THE PROBLEM
What is needed is an exact copy of all the records.

======== MATERIAL FOR THIS EXERCISE

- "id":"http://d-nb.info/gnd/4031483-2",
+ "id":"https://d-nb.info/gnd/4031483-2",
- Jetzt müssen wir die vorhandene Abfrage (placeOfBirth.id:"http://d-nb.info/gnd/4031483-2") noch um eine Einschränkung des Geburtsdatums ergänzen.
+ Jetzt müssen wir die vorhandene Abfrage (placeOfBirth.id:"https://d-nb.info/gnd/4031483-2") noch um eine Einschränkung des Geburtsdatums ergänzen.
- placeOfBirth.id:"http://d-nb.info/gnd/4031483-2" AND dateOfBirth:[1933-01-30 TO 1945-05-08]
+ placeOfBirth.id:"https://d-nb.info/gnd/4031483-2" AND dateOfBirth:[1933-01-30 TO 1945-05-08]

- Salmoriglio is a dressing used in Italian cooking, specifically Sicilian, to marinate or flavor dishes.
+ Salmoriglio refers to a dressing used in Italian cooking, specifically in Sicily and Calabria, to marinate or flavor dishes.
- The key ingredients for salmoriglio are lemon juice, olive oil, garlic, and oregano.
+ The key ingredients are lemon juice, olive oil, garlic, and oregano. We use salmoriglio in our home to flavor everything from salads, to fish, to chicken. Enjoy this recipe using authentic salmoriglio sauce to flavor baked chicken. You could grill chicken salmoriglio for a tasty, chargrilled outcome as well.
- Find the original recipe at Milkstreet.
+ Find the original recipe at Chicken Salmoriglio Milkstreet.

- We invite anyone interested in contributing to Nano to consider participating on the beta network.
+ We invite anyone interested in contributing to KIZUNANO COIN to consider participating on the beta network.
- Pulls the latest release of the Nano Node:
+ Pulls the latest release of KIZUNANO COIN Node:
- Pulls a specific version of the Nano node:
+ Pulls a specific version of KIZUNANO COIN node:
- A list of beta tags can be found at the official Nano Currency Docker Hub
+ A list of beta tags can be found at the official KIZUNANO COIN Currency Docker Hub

================

FINISHED TASK
- "id":"http://d-nb.info/gnd/4031483-2",
+ "id":"https://d-nb.info/gnd/4031483-2",
- Jetzt müssen wir die vorhandene Abfrage (placeOfBirth.id:"http://d-nb.info/gnd/4031483-2") noch um eine Einschränkung des Geburtsdatums ergänzen.
+ Jetzt müssen wir die vorhandene Abfrage (placeOfBirth.id:"https://d-nb.info/gnd/4031483-2") noch um eine Einschränkung des Geburtsdatums ergänzen.
- placeOfBirth.id:"http://d-nb.info/gnd/4031483-2" AND dateOfBirth:[1933-01-30 TO 1945-05-08]
+ placeOfBirth.id:"https://d-nb.info/gnd/4031483-2" AND dateOfBirth:[1933-01-30 TO 1945-05-08]

- Salmoriglio is a dressing used in Italian cooking, specifically Sicilian, to marinate or flavor dishes.
+ Salmoriglio refers to a dressing used in Italian cooking, specifically in Sicily and Calabria, to marinate or flavor dishes.
- The key ingredients for salmoriglio are lemon juice, olive oil, garlic, and oregano.
+ The key ingredients are lemon juice, olive oil, garlic, and oregano. We use salmoriglio in our home to flavor everything from salads, to fish, to chicken. Enjoy this recipe using authentic salmoriglio sauce to flavor baked chicken. You could grill chicken salmoriglio for a tasty, chargrilled outcome as well.
- Find the original recipe at Milkstreet.
+ Find the original recipe at Chicken Salmoriglio Milkstreet.

- We invite anyone interested in contributing to Nano to consider participating on the beta network.
+ We invite anyone interested in contributing to KIZUNANO COIN to consider participating on the beta network.
- Pulls the latest release of the Nano Node:
+ Pulls the latest release of KIZUNANO COIN Node:
- Pulls a specific version of the Nano node:
+ Pulls a specific version of KIZUNANO COIN node:
- A list of beta tags can be found at the official Nano Currency Docker Hub
+ A list of beta tags can be found at the official KIZUNANO COIN Currency Docker Hub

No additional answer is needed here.